EXERCISE AIM:
Gather each line in the entries that includes the string "Your".

[RECORDS FOR PROCESSING]

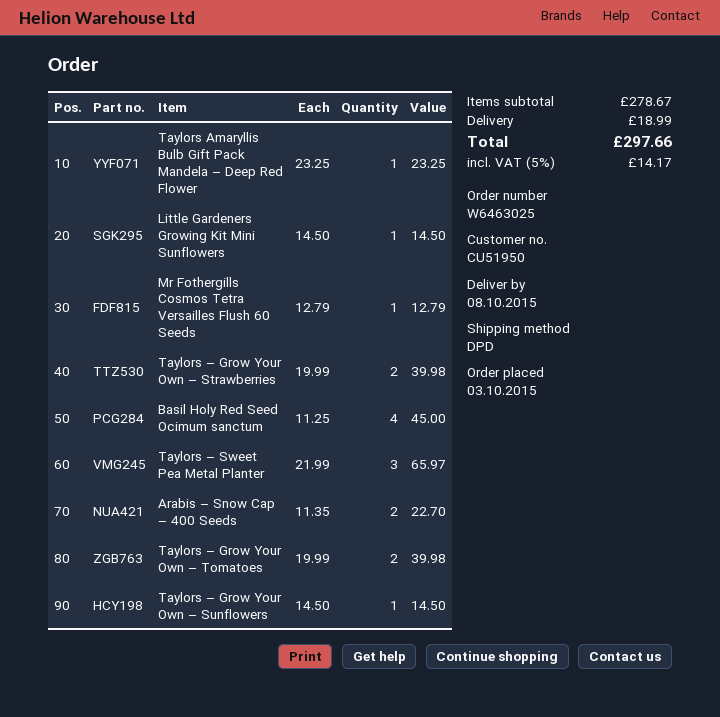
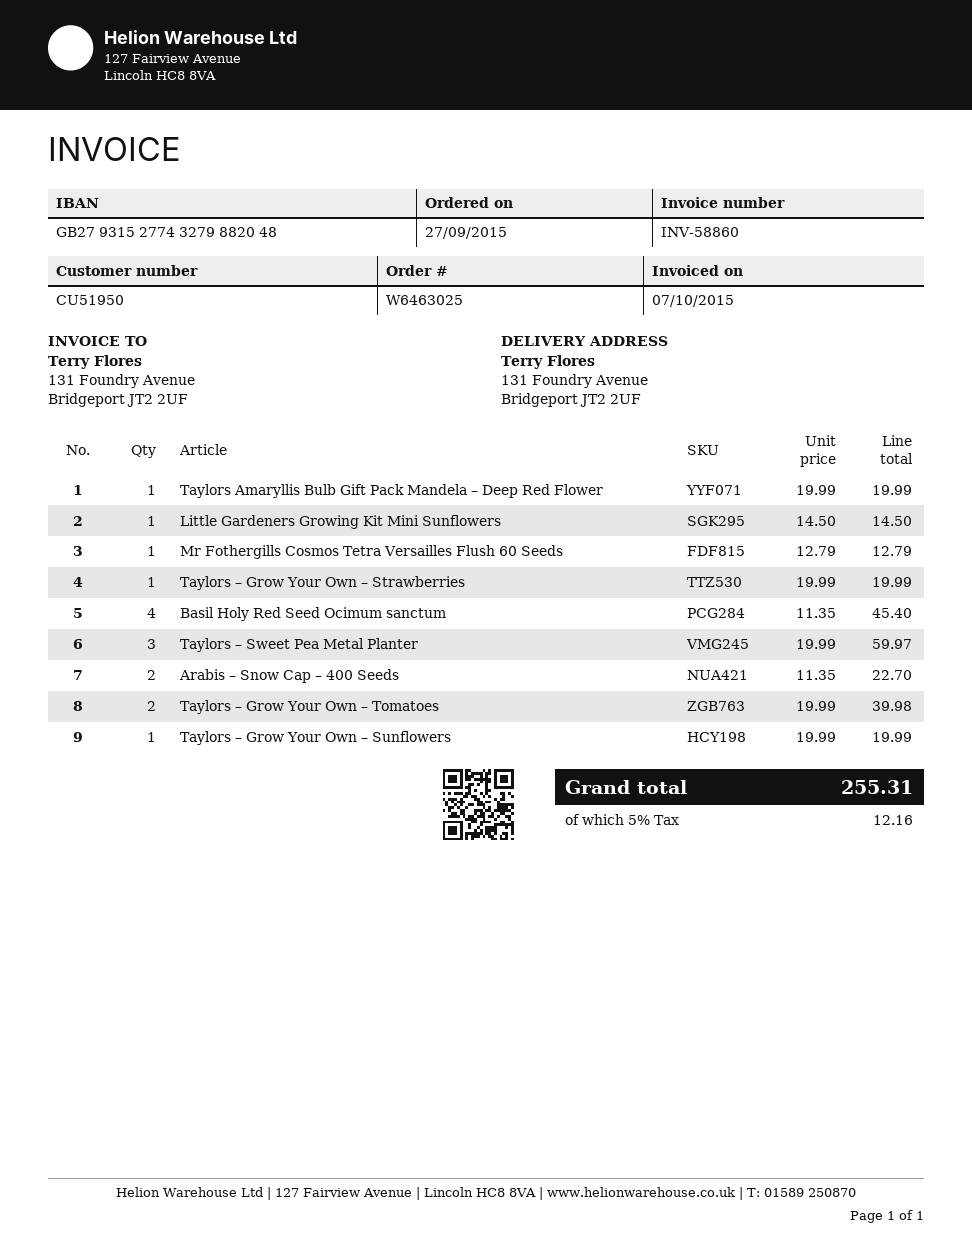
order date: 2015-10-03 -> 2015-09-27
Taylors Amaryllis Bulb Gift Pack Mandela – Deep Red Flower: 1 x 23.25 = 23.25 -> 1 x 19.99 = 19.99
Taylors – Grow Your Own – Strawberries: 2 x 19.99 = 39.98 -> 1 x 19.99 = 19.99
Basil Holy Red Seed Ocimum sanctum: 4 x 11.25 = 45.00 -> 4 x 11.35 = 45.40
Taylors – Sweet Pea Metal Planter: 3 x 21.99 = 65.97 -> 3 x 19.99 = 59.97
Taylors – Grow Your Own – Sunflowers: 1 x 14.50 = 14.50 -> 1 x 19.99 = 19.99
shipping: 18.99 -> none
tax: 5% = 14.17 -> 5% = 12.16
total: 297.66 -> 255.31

[/RECORDS FOR PROCESSING]

SOLUTION TO THIS EXERCISE:
Taylors – Grow Your Own – Strawberries: 2 x 19.99 = 39.98 -> 1 x 19.99 = 19.99
Taylors – Grow Your Own – Sunflowers: 1 x 14.50 = 14.50 -> 1 x 19.99 = 19.99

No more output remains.